Exercise prompt :: Each line below from the line with "text: 2389 ->" to the line with "border-radius: none ->" must be copied exactly, including those two, and no picture may appear in the copy.

Input ::
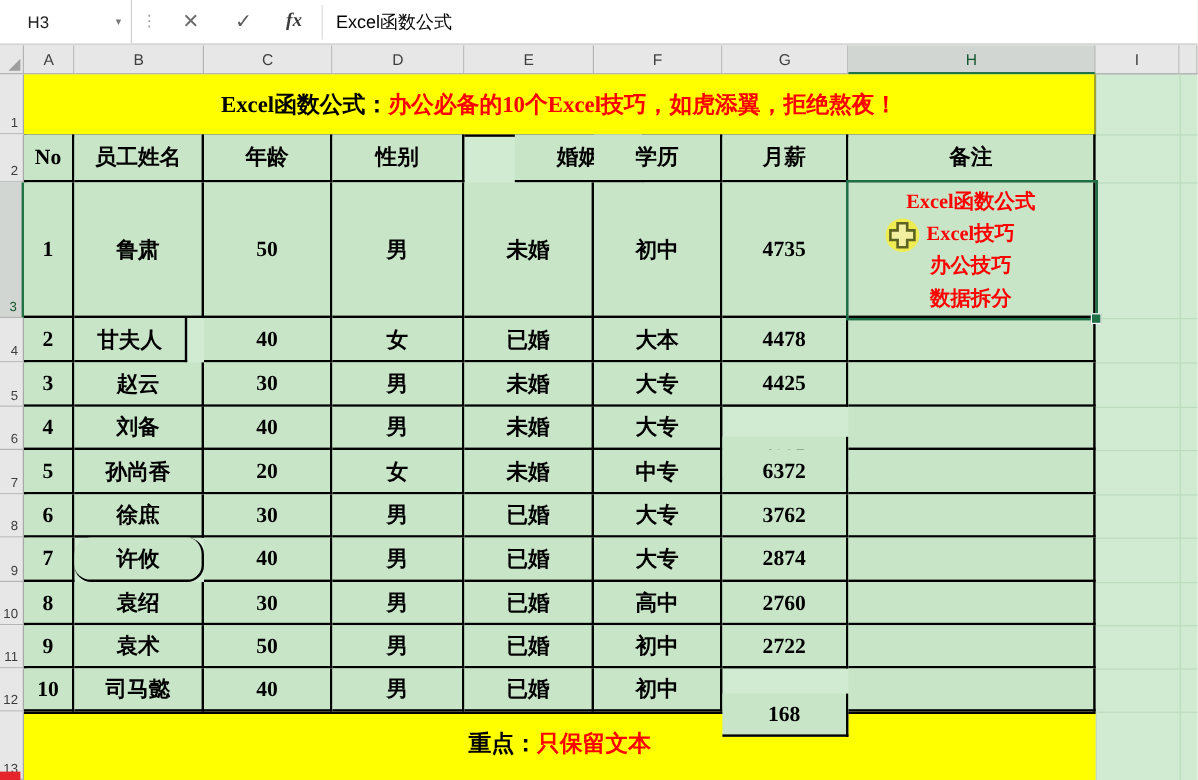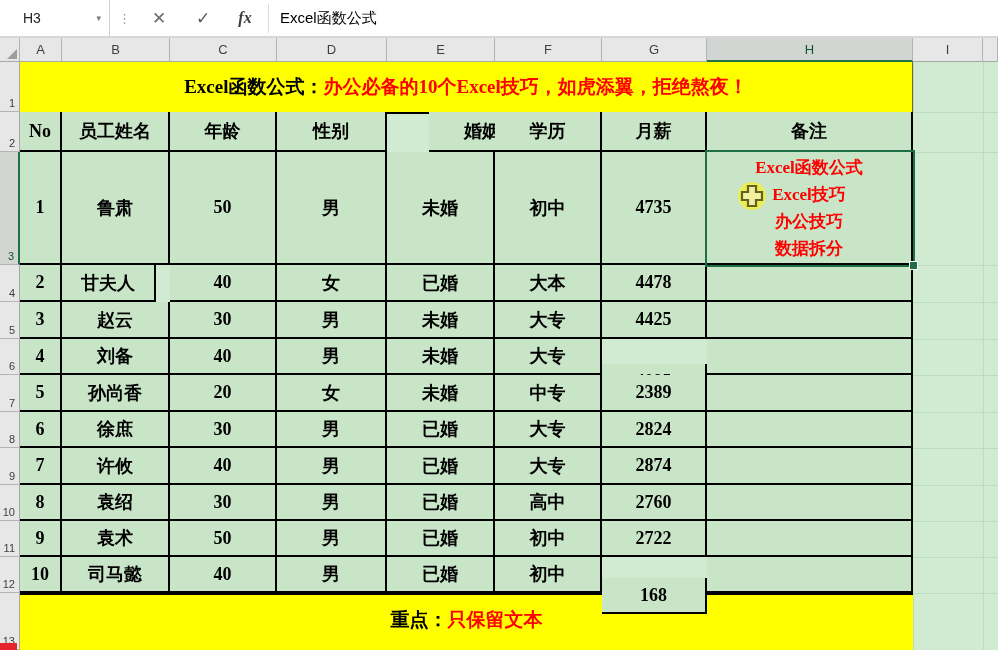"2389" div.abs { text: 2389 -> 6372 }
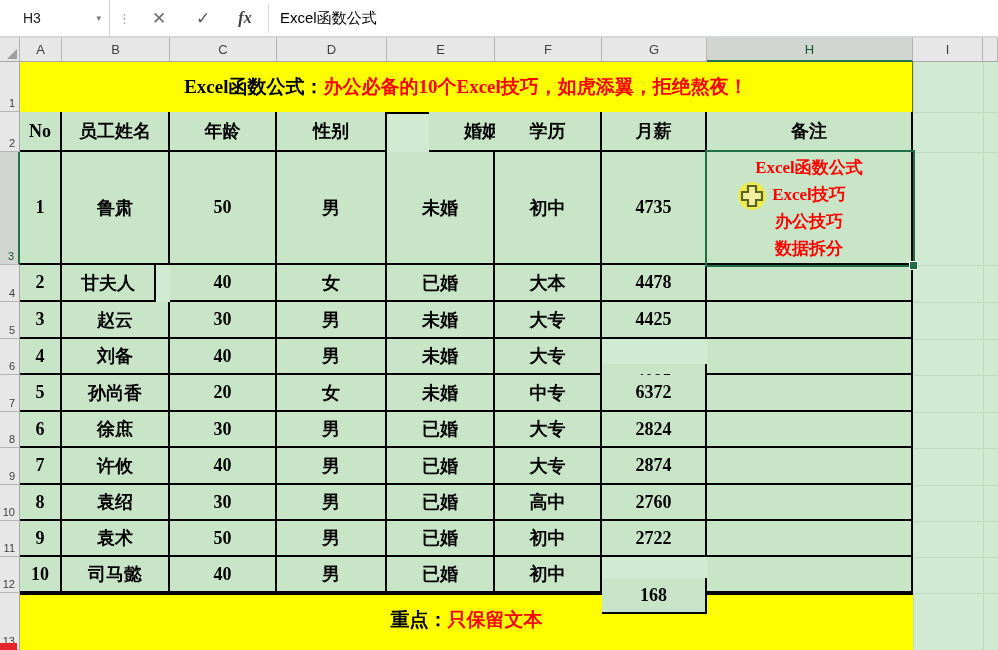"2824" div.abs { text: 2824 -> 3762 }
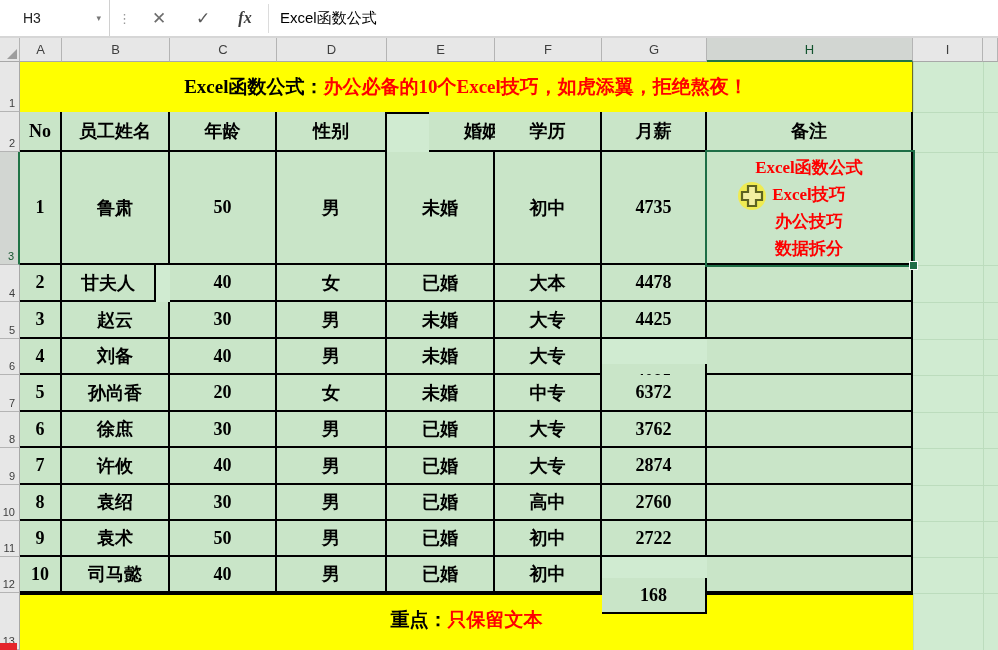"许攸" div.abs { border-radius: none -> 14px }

==

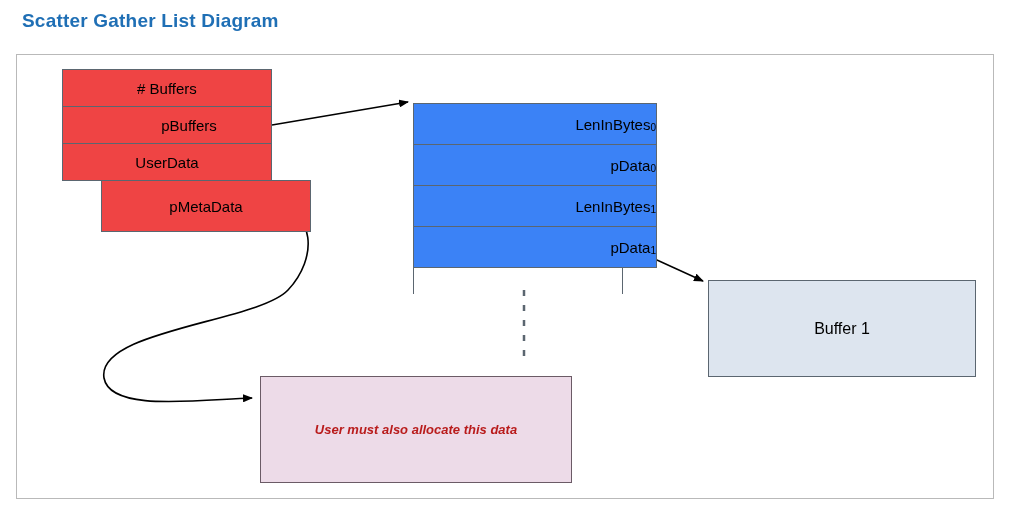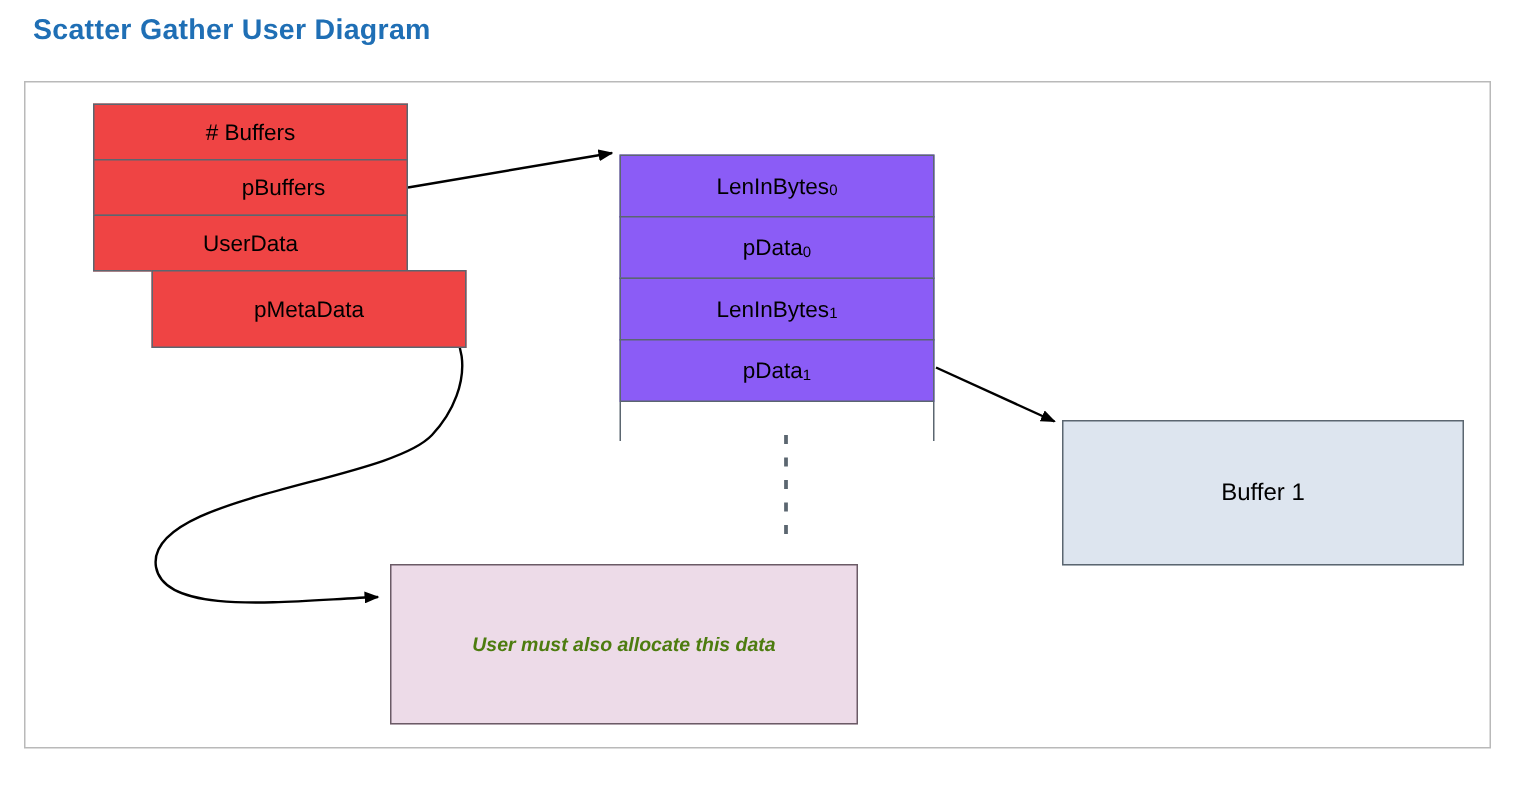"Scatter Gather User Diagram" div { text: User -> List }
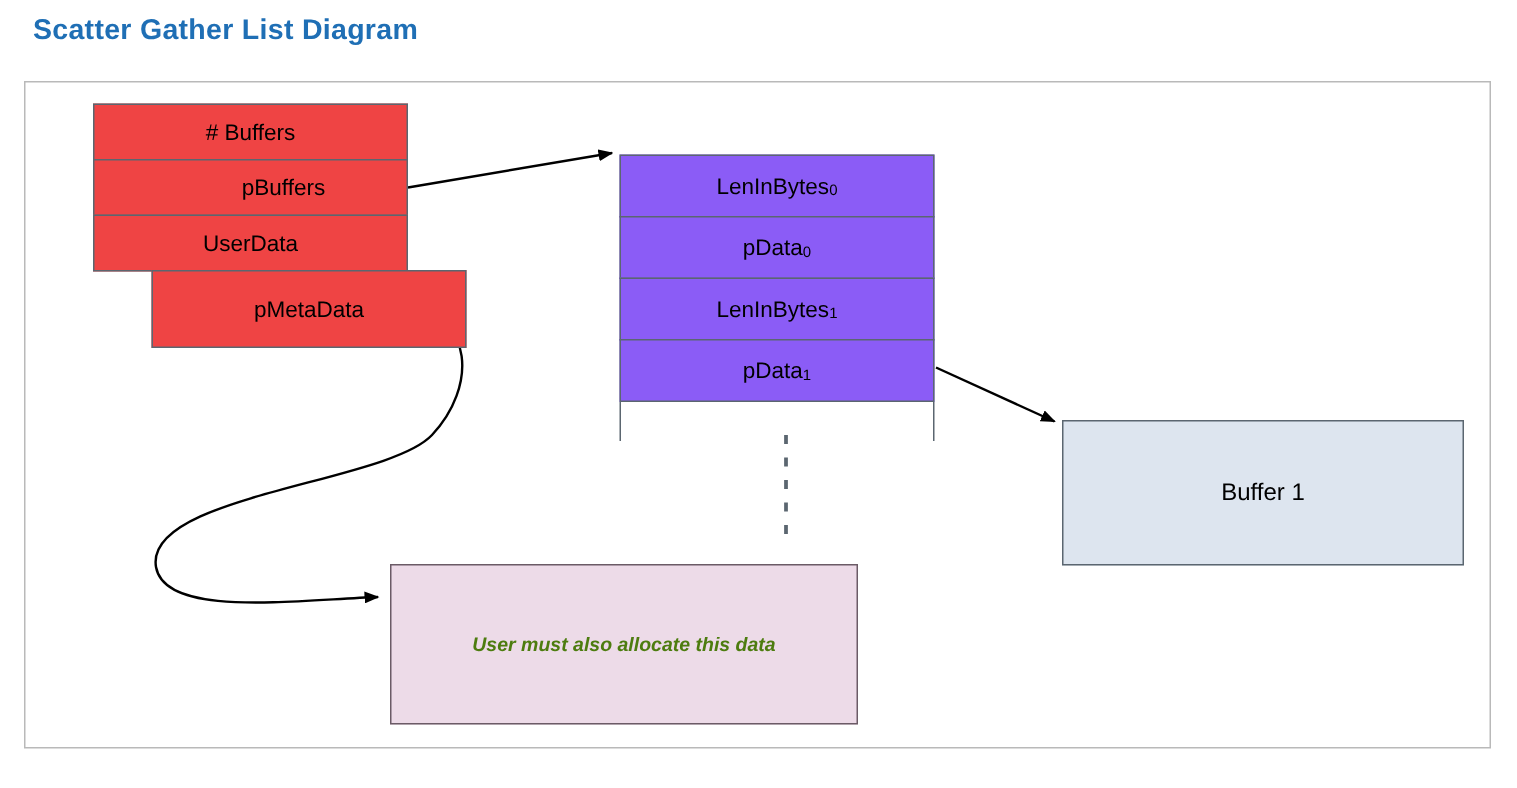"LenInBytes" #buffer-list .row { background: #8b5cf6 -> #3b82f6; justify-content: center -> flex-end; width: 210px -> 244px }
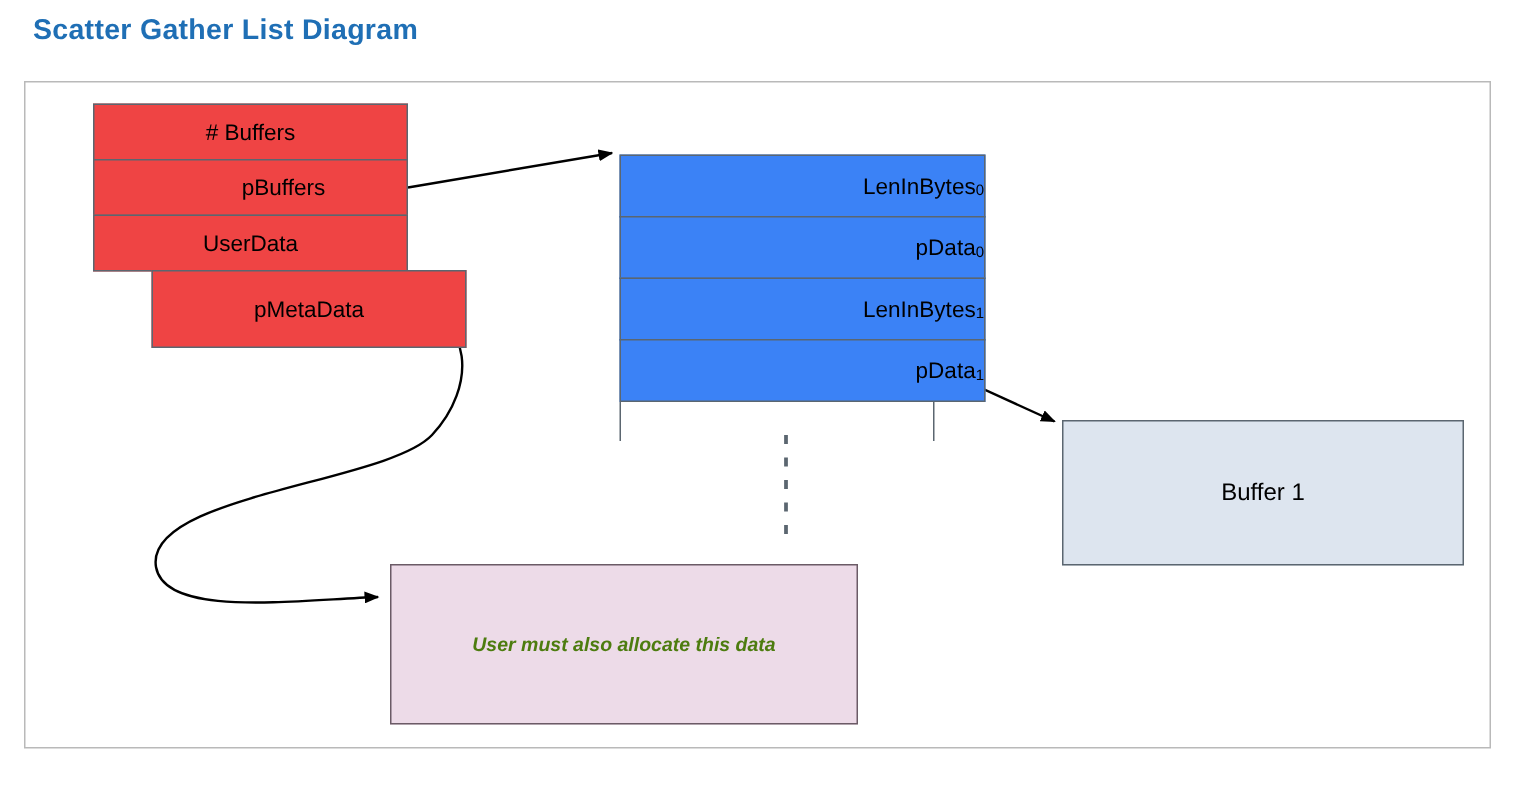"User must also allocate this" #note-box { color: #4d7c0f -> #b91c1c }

Result below ::
"2389" div.abs { text: 2389 -> 6372 }
"2824" div.abs { text: 2824 -> 3762 }
"许攸" div.abs { border-radius: none -> 14px }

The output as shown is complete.